[Recorded data]

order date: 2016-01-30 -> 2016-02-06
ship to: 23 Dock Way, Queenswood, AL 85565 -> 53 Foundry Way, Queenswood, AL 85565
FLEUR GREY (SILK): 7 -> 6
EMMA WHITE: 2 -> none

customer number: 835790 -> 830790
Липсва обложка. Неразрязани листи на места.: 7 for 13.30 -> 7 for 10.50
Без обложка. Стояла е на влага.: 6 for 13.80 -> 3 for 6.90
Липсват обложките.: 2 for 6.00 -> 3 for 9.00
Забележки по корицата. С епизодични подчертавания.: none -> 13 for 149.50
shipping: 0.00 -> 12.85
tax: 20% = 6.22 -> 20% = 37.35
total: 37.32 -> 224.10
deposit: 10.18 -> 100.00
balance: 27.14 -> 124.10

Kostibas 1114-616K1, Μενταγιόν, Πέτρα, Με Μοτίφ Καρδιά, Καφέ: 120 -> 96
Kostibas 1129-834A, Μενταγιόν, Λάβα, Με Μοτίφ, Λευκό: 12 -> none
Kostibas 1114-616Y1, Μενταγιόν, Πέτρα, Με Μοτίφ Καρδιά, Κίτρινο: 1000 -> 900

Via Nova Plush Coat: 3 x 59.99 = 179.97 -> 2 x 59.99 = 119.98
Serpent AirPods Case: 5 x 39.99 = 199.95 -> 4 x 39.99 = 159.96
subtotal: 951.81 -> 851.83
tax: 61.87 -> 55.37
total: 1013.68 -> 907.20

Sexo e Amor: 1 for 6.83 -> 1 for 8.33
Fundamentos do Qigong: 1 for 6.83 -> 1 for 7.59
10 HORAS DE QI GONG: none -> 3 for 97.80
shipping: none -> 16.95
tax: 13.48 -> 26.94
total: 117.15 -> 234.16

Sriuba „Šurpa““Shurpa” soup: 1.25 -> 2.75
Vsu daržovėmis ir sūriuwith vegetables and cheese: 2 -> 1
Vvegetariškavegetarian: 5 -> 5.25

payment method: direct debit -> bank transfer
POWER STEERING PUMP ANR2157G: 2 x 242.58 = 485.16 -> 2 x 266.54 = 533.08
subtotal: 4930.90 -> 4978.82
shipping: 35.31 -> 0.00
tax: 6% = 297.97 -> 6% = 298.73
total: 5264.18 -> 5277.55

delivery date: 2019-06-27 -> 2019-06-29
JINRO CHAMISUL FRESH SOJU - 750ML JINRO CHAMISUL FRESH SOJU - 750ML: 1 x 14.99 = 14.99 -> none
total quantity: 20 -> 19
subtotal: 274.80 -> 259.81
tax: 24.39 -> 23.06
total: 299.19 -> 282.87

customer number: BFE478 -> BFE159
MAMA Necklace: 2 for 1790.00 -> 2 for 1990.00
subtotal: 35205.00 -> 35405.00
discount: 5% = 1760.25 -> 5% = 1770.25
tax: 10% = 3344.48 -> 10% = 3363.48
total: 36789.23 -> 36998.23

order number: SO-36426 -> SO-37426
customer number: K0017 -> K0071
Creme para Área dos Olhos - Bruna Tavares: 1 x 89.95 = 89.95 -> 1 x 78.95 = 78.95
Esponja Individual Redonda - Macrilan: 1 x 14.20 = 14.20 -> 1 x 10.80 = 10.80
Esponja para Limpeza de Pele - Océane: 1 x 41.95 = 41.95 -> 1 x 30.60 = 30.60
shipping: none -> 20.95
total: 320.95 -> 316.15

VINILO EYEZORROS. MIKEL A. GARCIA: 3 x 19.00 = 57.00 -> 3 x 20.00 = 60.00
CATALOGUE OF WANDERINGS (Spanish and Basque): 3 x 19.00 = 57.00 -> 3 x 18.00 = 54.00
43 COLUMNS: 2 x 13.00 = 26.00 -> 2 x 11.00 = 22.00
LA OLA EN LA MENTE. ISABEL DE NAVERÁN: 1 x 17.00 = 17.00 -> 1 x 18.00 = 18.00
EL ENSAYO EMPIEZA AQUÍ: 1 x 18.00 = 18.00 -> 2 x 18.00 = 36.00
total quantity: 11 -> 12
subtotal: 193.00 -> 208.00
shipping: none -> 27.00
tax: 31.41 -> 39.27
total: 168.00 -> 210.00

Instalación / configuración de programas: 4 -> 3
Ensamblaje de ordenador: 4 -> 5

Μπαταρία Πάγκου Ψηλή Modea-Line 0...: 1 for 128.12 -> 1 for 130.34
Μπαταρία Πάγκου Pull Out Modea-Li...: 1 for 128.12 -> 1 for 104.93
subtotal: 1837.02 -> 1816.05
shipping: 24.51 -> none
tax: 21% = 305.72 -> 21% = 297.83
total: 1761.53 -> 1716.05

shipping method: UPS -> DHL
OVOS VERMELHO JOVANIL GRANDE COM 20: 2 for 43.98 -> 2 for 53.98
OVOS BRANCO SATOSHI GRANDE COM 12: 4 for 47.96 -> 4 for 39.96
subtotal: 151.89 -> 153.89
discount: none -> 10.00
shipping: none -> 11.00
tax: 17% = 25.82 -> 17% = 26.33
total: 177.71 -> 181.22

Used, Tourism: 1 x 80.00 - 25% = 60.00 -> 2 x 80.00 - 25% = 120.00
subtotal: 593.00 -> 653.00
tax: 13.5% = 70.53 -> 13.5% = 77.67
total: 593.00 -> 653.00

WHAT YOU HAVE TO DO |
The lines to show are those in the data above that include "OVOS".

SOLUTION FOR THIS PROBLEM |
OVOS VERMELHO JOVANIL GRANDE COM 20: 2 for 43.98 -> 2 for 53.98
OVOS BRANCO SATOSHI GRANDE COM 12: 4 for 47.96 -> 4 for 39.96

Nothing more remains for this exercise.